> **Exercise aim**
What is needed here is every line of the records that includes "Bowl".

┌─ Exercise input

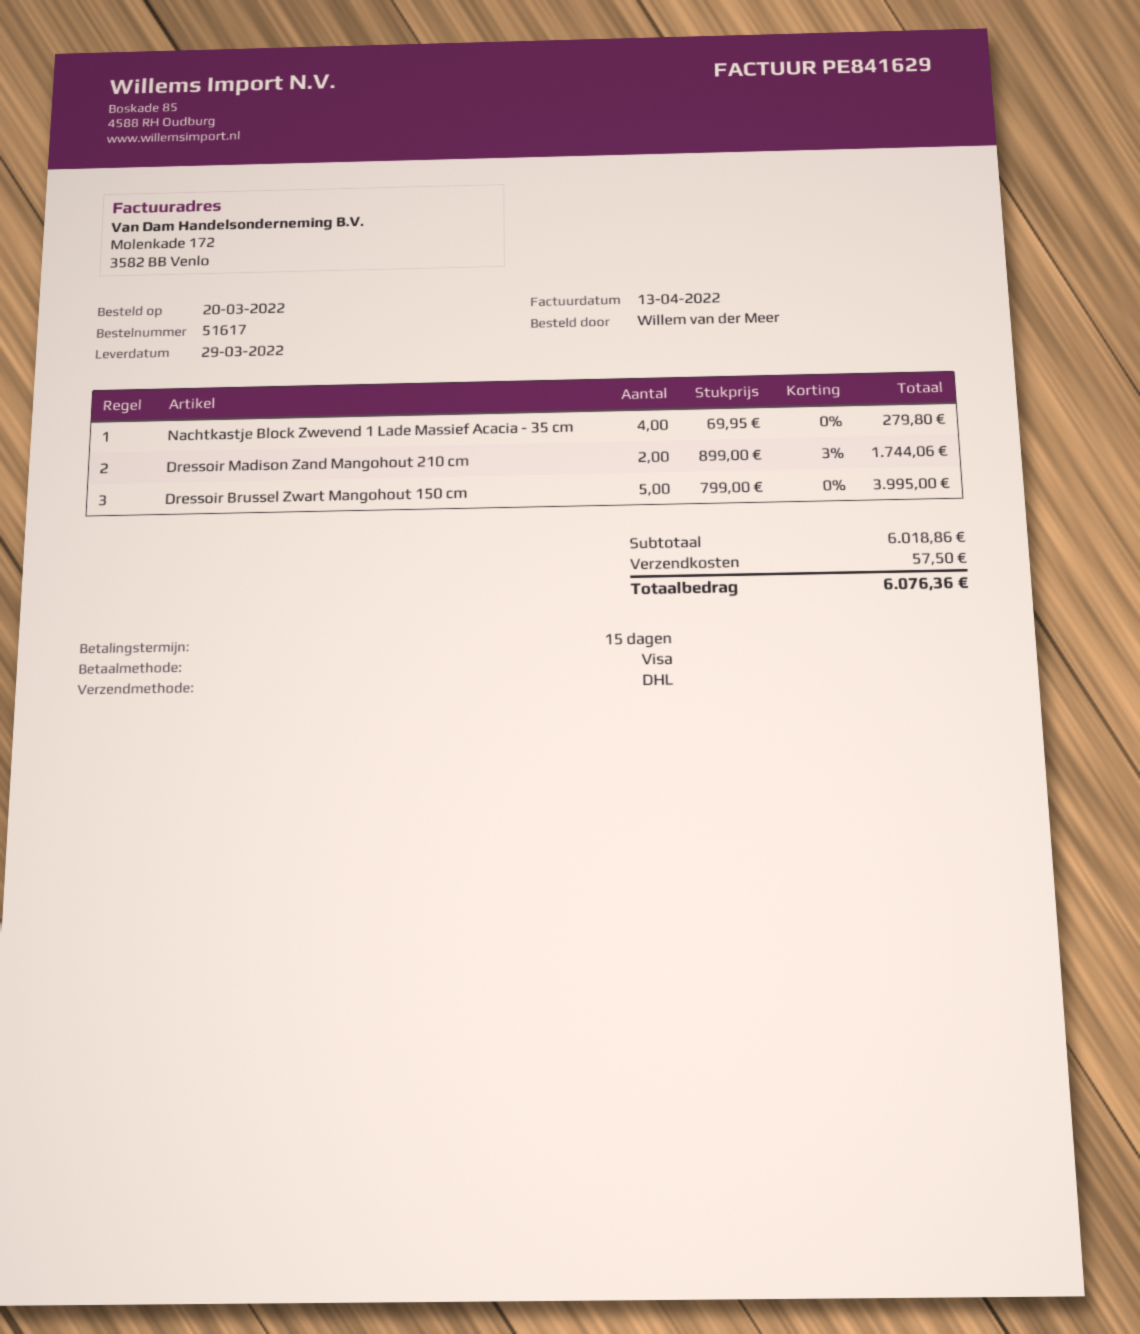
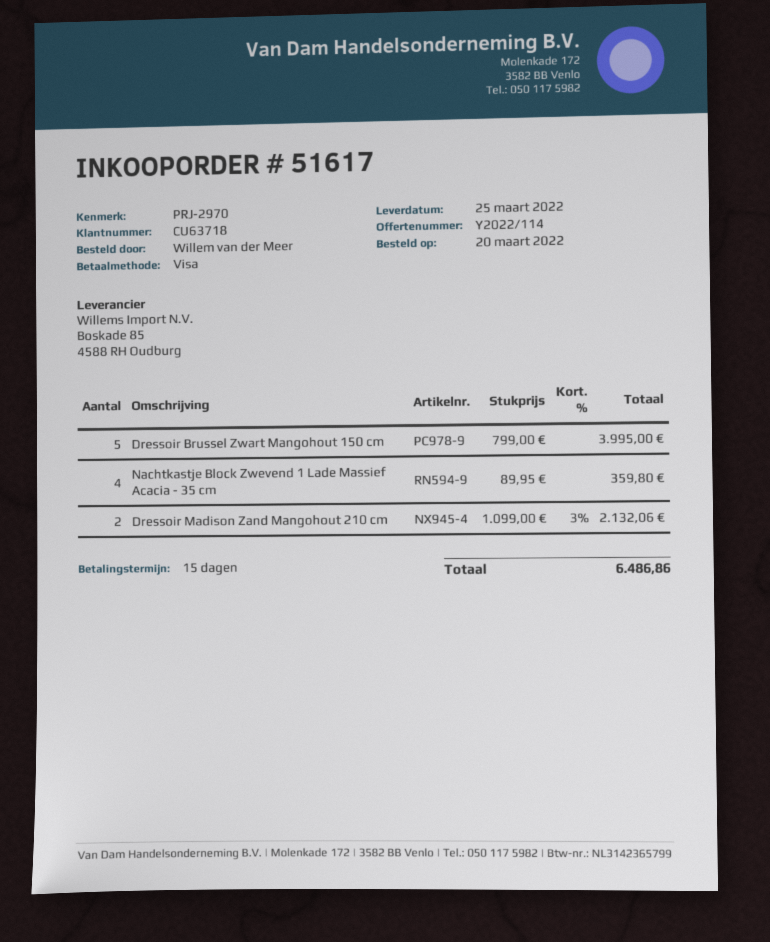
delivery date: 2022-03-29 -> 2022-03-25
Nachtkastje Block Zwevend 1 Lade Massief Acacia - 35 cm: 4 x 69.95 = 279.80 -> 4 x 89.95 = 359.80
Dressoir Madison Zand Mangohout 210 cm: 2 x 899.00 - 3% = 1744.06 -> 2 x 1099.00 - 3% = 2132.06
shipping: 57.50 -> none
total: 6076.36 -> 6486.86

└─
┌─ Exercise input

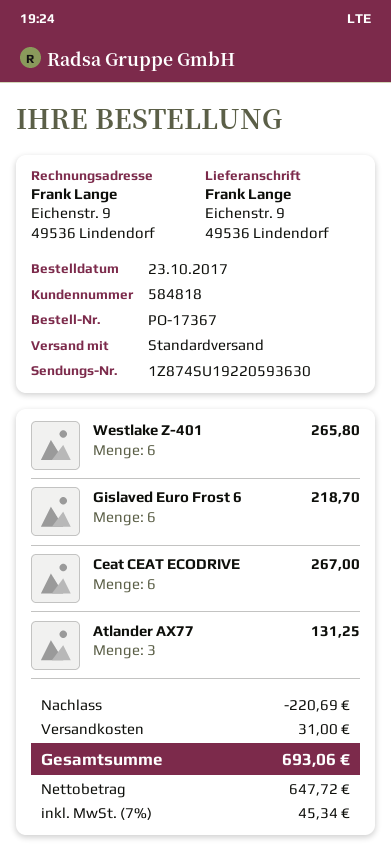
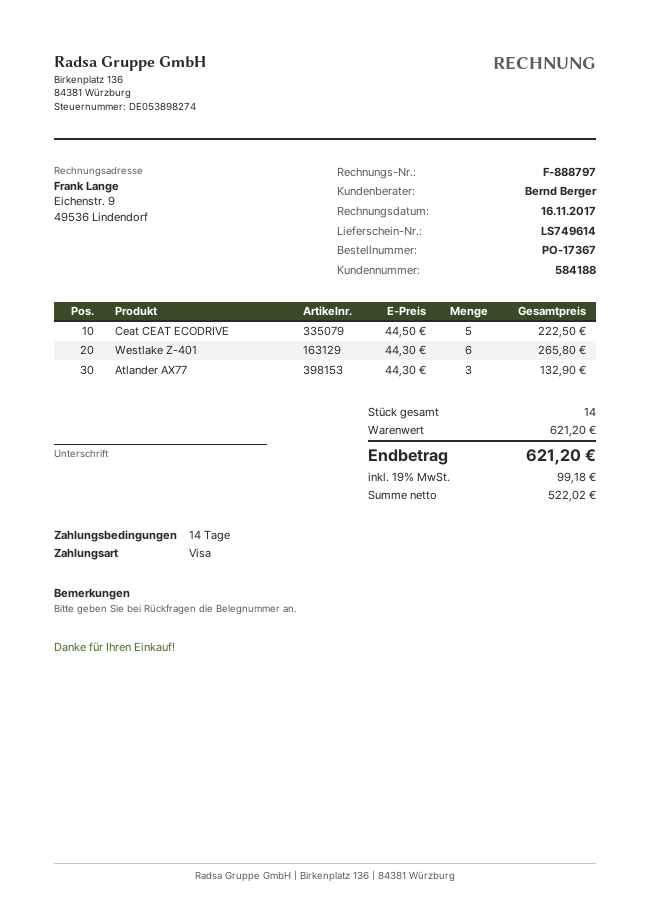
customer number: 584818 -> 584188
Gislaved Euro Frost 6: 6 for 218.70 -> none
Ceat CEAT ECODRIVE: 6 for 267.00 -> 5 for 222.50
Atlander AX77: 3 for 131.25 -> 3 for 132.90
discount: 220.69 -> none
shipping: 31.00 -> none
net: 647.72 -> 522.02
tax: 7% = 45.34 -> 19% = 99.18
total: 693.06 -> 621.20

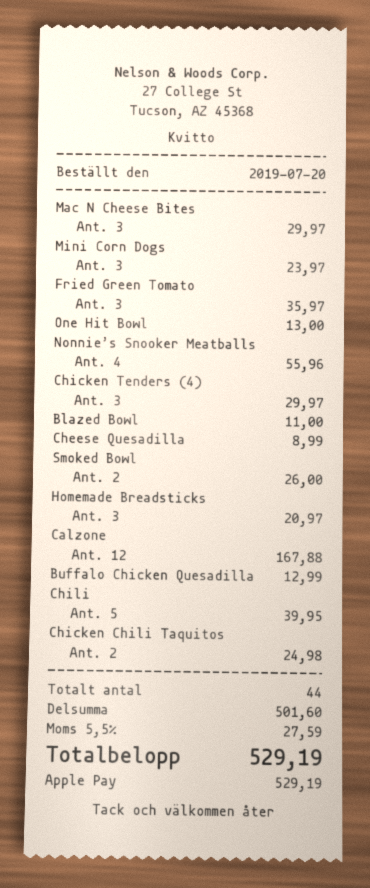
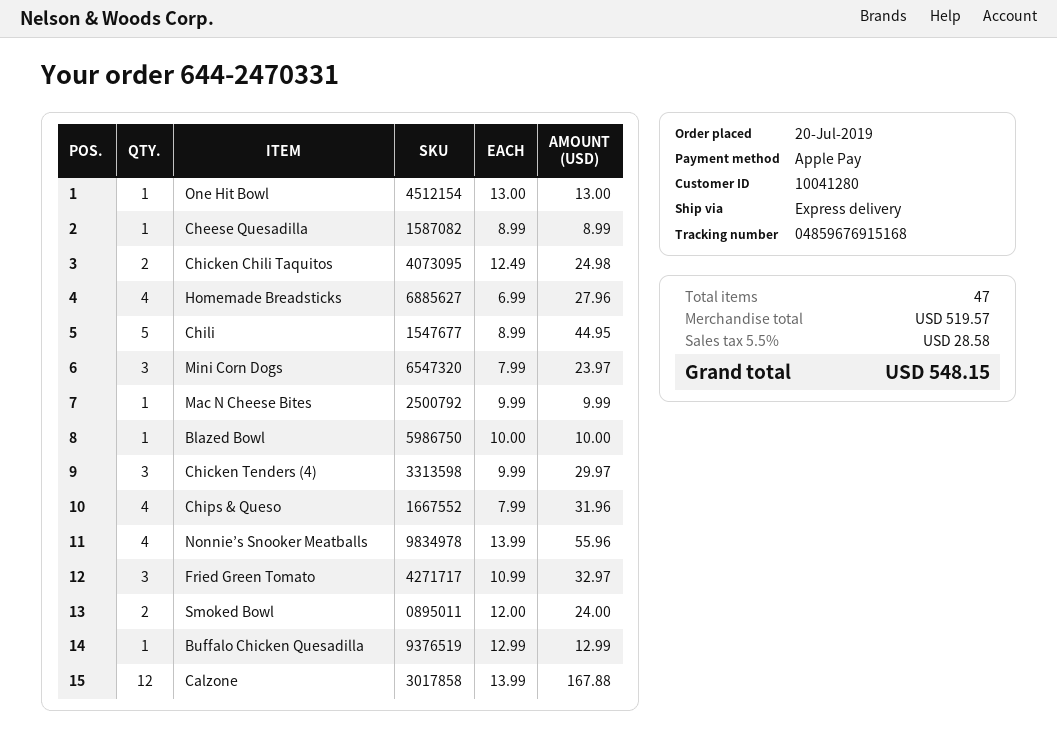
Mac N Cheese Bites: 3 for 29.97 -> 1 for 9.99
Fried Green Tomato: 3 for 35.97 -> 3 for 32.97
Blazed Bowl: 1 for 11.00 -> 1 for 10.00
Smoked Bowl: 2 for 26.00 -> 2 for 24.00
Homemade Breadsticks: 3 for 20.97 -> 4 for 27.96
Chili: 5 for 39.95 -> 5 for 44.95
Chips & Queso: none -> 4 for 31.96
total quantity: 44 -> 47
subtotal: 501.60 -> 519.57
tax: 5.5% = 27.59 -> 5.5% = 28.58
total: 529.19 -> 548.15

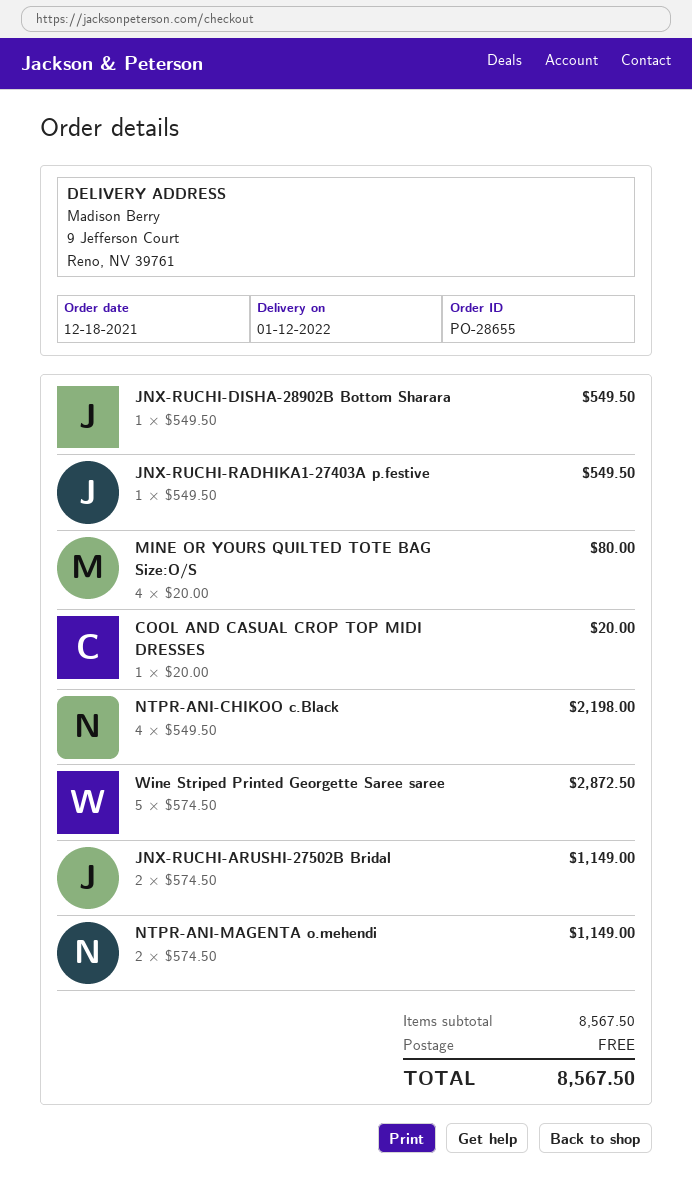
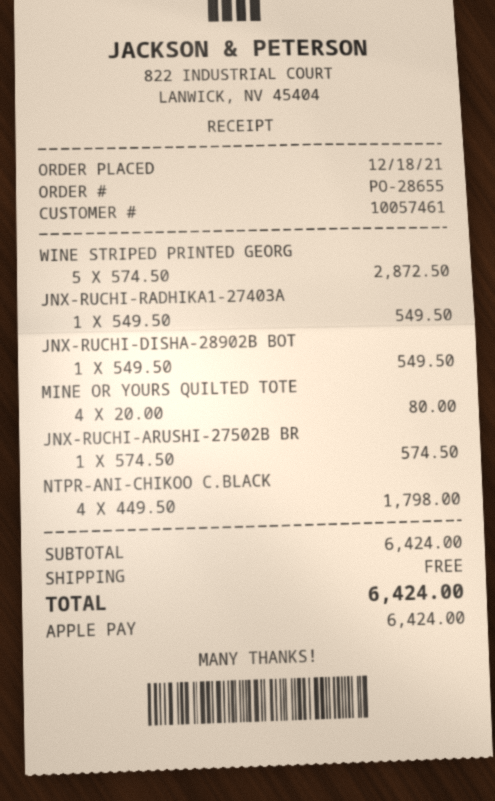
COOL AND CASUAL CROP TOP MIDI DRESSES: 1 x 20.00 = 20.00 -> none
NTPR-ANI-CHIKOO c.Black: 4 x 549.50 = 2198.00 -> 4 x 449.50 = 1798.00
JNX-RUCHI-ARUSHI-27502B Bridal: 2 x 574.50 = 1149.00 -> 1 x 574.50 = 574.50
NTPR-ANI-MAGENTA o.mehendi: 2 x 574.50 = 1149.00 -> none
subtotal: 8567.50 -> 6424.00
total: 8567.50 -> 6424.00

└─

> **Finished task**
Blazed Bowl: 1 for 11.00 -> 1 for 10.00
Smoked Bowl: 2 for 26.00 -> 2 for 24.00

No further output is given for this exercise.